**THE PROBLEM**
Please copy the lines below exactly, from the first one through the line showing "-> [144,256,344,270] https://musicserver.nnhsse.org/".

**EXERCISE DATA**

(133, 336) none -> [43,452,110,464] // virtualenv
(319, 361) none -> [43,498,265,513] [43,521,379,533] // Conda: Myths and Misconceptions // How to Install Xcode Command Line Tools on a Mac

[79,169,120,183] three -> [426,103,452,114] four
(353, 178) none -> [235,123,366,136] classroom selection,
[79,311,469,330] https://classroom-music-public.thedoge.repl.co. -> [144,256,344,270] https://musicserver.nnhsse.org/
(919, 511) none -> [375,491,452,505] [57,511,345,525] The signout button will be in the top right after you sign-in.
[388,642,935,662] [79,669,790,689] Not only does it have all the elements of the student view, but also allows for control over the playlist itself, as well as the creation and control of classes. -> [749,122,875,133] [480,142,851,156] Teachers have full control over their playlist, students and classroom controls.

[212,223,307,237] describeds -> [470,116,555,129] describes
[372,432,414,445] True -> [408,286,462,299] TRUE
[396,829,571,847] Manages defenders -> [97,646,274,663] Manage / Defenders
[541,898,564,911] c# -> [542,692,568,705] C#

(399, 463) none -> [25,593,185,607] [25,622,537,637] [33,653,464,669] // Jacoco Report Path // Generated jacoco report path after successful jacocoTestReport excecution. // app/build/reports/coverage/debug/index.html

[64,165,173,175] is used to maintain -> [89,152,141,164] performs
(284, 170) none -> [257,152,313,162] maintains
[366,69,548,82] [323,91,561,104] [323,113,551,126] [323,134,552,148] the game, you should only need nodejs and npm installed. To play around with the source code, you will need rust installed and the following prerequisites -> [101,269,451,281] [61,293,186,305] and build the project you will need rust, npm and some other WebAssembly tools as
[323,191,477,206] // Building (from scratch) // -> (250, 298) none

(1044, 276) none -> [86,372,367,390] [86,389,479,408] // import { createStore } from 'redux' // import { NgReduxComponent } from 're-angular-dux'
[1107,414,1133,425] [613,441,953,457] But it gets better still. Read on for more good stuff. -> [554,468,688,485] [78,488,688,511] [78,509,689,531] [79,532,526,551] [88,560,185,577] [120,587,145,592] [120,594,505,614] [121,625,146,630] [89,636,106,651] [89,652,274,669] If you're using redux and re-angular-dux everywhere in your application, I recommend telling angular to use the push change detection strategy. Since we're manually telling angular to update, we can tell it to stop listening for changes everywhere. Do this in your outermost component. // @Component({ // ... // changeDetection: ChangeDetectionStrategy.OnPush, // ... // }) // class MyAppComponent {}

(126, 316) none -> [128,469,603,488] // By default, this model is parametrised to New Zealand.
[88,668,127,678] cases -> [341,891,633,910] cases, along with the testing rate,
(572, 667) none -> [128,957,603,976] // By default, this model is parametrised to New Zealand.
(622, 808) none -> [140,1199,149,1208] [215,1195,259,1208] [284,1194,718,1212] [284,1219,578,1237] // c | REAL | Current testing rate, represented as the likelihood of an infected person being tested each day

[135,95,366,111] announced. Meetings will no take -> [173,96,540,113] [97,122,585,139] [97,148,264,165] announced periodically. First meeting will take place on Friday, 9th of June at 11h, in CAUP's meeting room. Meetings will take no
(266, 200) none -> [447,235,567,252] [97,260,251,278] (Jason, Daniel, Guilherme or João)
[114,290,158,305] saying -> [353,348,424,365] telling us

**ANSWER TO THIS EXERCISE**
(133, 336) none -> [43,452,110,464] // virtualenv
(319, 361) none -> [43,498,265,513] [43,521,379,533] // Conda: Myths and Misconceptions // How to Install Xcode Command Line Tools on a Mac

[79,169,120,183] three -> [426,103,452,114] four
(353, 178) none -> [235,123,366,136] classroom selection,
[79,311,469,330] https://classroom-music-public.thedoge.repl.co. -> [144,256,344,270] https://musicserver.nnhsse.org/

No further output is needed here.